Lo que importa es superar la amargura y todas las consecuencias naturales del sufrimiento, y una vez conseguida esta superación, buscar el descanso y la alegría. ¿En qué? En el deseo de agradar a Dios solo, sin mezcla de contento humano y personal. Tal fue la alegría de Teresa. Escuchemos una vez más sus palabras luminosas: «Si deseáis sentir el atractivo del sufrimiento, la alegría en el dolor, no busquéis sino vuestro propio consuelo, pues cuando se ama una cosa la pena desaparece». Y en otra parte: «Sólo una cosa me alegra: sufrir por Jesús, y esta alegría no sentida supera todo gozo». «Alegría no sentida». No se trata, pues, de sentir la alegría en si misma considerada, sino de apoyarnos firmemente en la convicción de que, aceptando el sufrimiento, agradamos a Dios nuestro Padre; ése ha de ser nuestro descanso y nuestro gozo. ¡Gozo no sentido, gozo espiritual, divino!

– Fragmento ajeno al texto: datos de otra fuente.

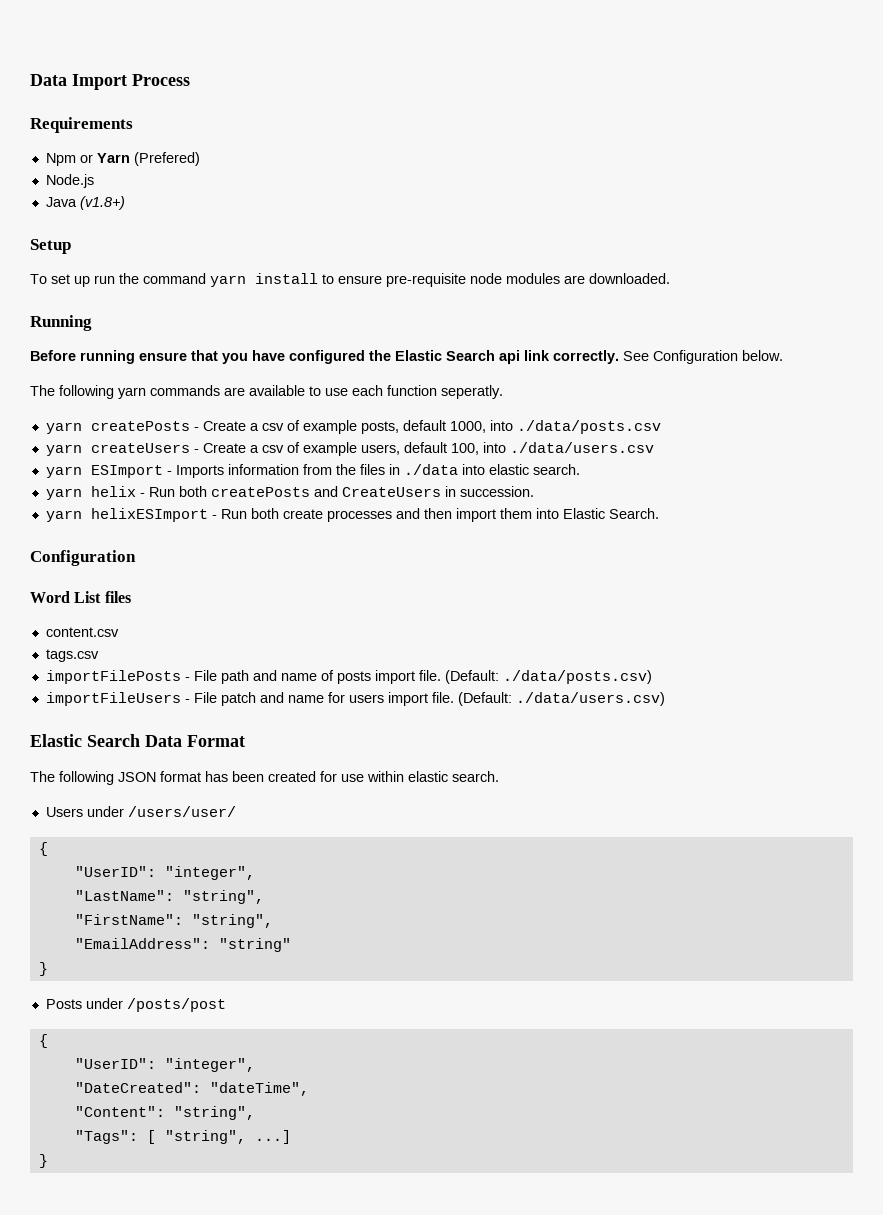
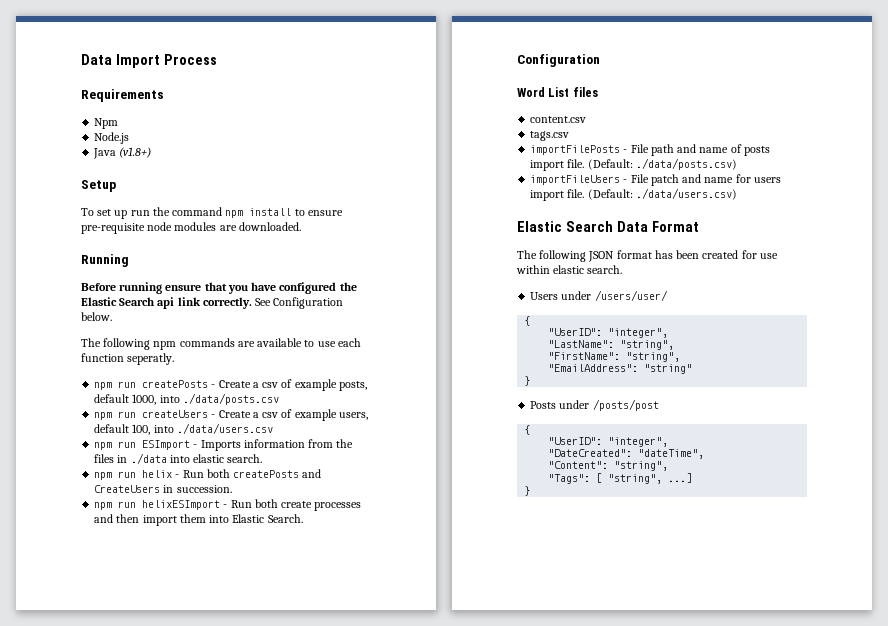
- Npm or Yarn (Prefered)
+ Npm
- To set up run the command yarn install to ensure pre-requisite node modules are downloaded.
+ To set up run the command npm install to ensure pre-requisite node modules are downloaded.
- The following yarn commands are available to use each function seperatly.
+ The following npm commands are available to use each function seperatly.
- yarn createPosts - Create a csv of example posts, default 1000, into ./data/posts.csv
+ npm run createPosts - Create a csv of example posts, default 1000, into ./data/posts.csv
- yarn createUsers - Create a csv of example users, default 100, into ./data/users.csv
+ npm run createUsers - Create a csv of example users, default 100, into ./data/users.csv
- yarn ESImport - Imports information from the files in ./data into elastic search.
+ npm run ESImport - Imports information from the files in ./data into elastic search.
- yarn helix - Run both createPosts and CreateUsers in succession.
+ npm run helix - Run both createPosts and CreateUsers in succession.
- yarn helixESImport - Run both create processes and then import them into Elastic Search.
+ npm run helixESImport - Run both create processes and then import them into Elastic Search.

No creo equivocarme al pensar que la Santa ha querido animar a las almas pequeñas, hablándoles de esta alegría accesible a todas. ¿Cómo alcanzarla? Viendo, al igual que ella, en el dolor, una expresión del Amor de Dios. Haciendo de la paciencia un ejercicio de amor filial. Entonces, el Espíritu Santo que mora en nuestra alma hará en ella su obra, como la hizo en el alma de Teresa, y junto a la tristeza, compañera inseparable del dolor, florecerá el gozo, ese gozo de que nos habla San Pablo y que es, como la caridad, fruto del Espíritu Santo: «Los frutos del espíritu son caridad, gozo... » (Gal. 5, 22). Entonces la sonrisa aflorará fácilmente a nuestros labios, reflejando la alegría de nuestra alma.
«Me esforzaba -dice Teresa- en sonreír ante el sufrimiento, para que el Señor, al ver la expresión de mi rostro, no sospechara mi sufrimiento». Expresión llena de ingenuidad, si se quiere, pero reveladora de una altísima sabiduría. ¡Es un alma que ha sabido comprender a Dios! Ahí está todo.